Türkiye’de Tesir Yatırım Ekosistemi” çalışmasının bulgularından yola çıkan UNDP IICPSD, son olarak Mart 2021’de yayınladığı “Türkiye için SKA Yatırımcı Haritası” ile tesir yatırımcılarına Sürdürülebilir Kalkınma Emellerine uyumlu 9 öncelikli kesim altında 27 yatırım alanı fırsatlarını göstermeyi amaçlıyor.
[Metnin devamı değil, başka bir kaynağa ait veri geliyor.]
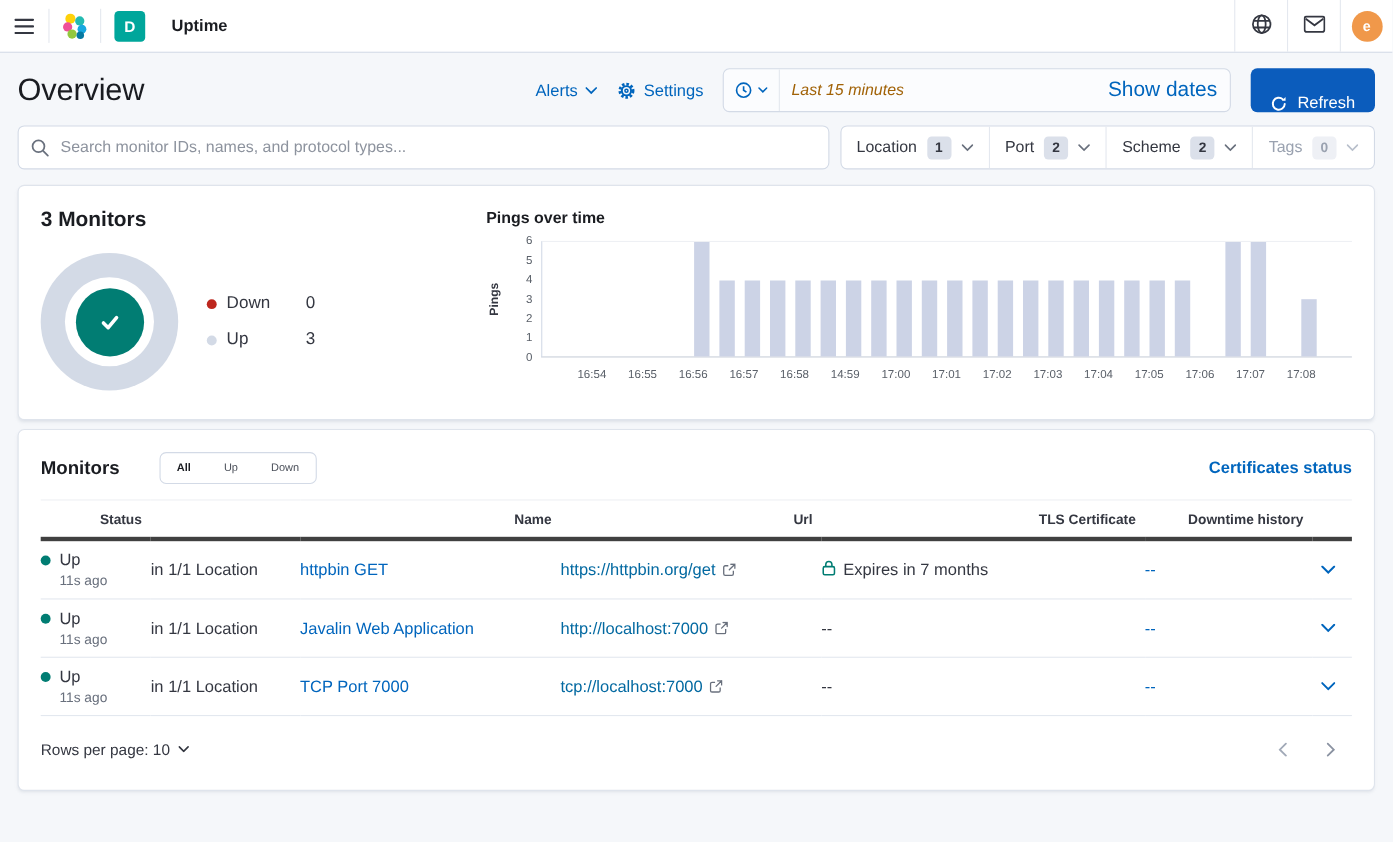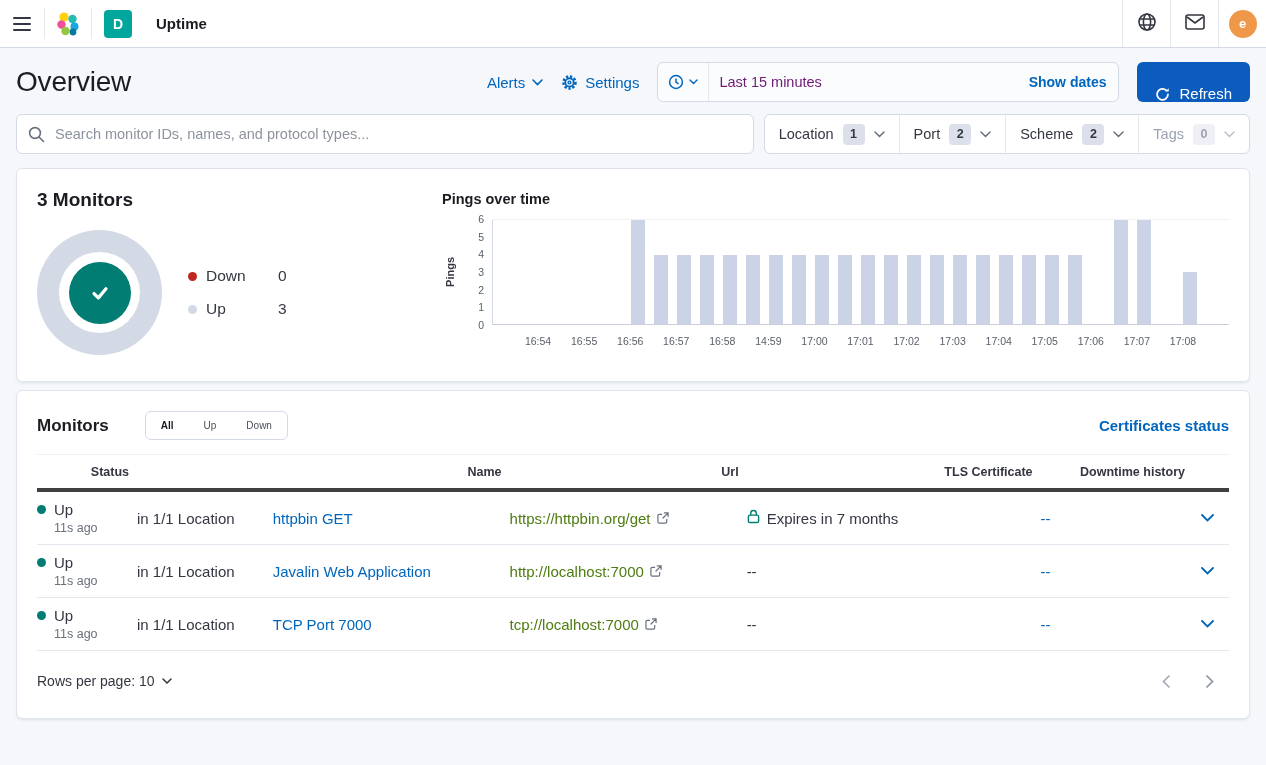"Last 15 minutes" .dp-value { color: #701a75 -> #a16207; font-style: none -> italic }
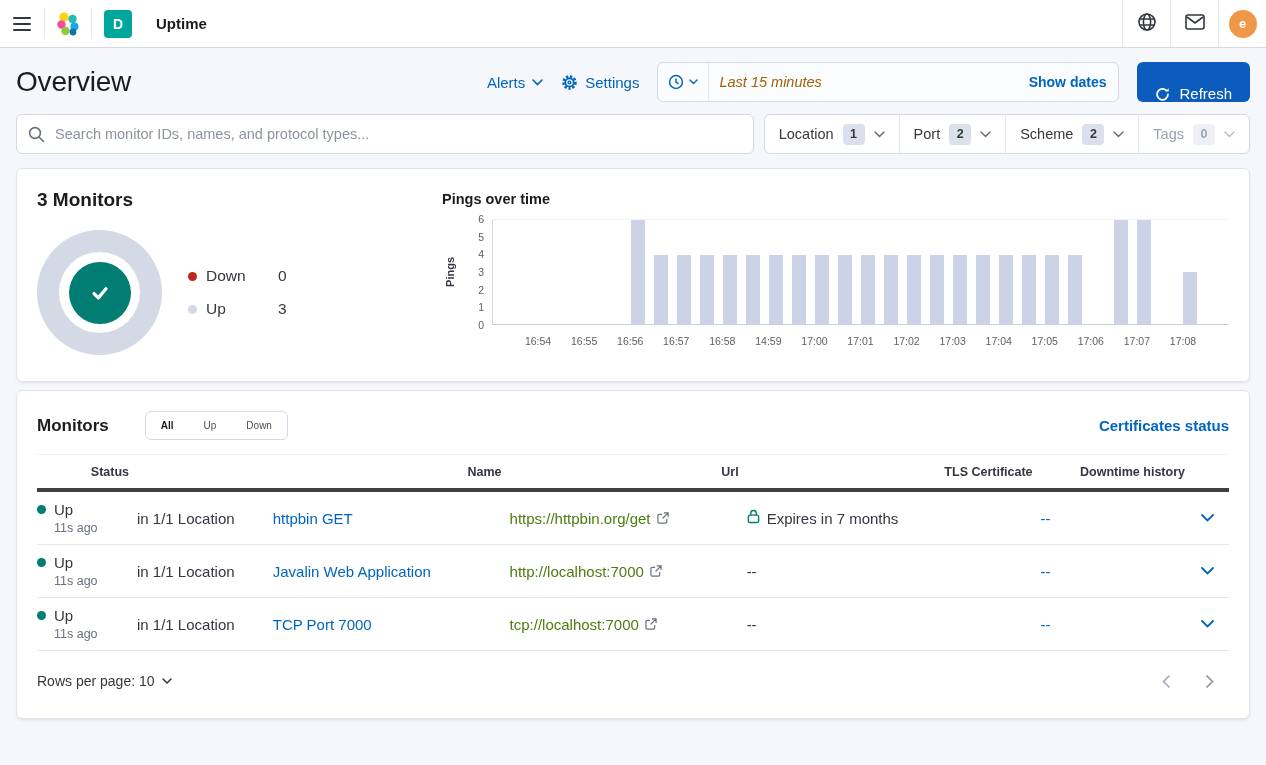"Show dates" .dp-showdates { font-size: 14px -> 19px; font-weight: 700 -> 400 }
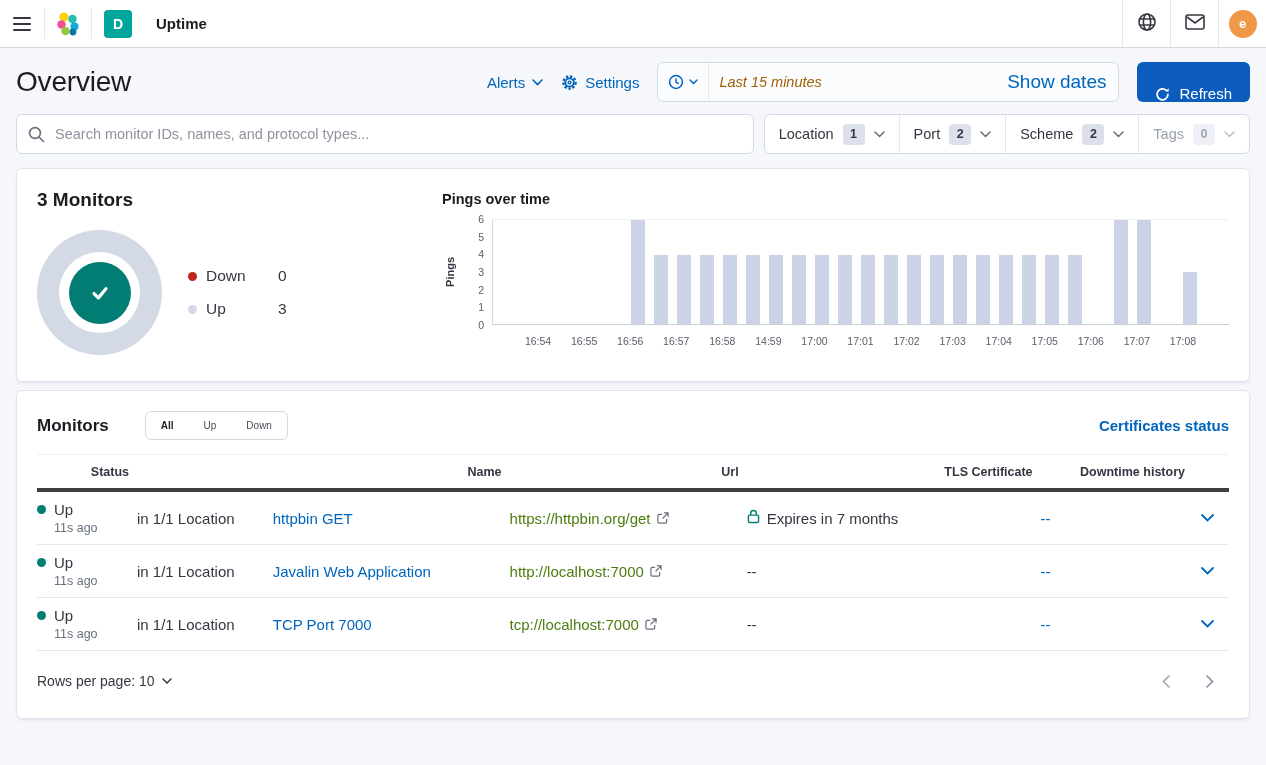"https://httpbin.org/get" .url-link { color: #4d7c0f -> #0369a1 }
EYDK Lideri Şafak Müderrisgil, global ortamda, yatırımların giderek “etki” odağına evrilmeye başladığını, hatta “etki ekonomisi” teriminin giderek yaygınlaştığını vurgulayarak şu biçimde dedi: “Birleşmiş Milletler’in Sürdürülebilir Kalkınma Amaçlarını ilan etmesinden daha sonrasında dünya gündemine hızlı bir giriş yapan tesir yatırımları, 2015 yılında 15,2 milyar dolarla başlayan potansiyelini bugün 2,3 trilyon dolara çıkarmış durumda. COVID-19 süreci, tesir yatırımlarının daha da ivme kazanmasına niye oldu diyebiliriz. Global meselelerin tahlilinde salt özel dal yatırımı ve/veya yalnızca kamu bütçesiyle ilerlenemeyeceği artık biliniyor. Bugün artık bir yatırımdan elde edilecek finansal getiriyle bir arada o yatırımın toplum ve etraf üzerinde oluşturacağı katma bedelin de ne olacağı soruluyor. Dünyada finans sistemleri ve hukuki düzenlemeler; sosyal ve çevresel tesir kriterlerini temel alarak değişmeye, dönüşmeye başladı. EYDK olarak amacımız; Türkiye ortasında tesir yatırımı modelinin savunuculuğunu yaparak bireyler ve kurumlar nezdinde anlaşılmasını sağlamak, kapasite geliştirmek ve Türkiye’nin tesir yatırımı konusunda yurt dışına açılan penceresi olmak; bu emelle tesir yatırımının en âlâ uygulama örneklerini paylaşıyoruz. Bir defa kaybedildiğinde yerine konması epey güç olan ve sürdürülebilir kalkınma için hayati kıymet taşıyan doğal kaynaklarımızın korunması için orman tahvilleri üzere örnekler ülkemiz için de uyarlanabilecek bir tahlil yolu olabilir.”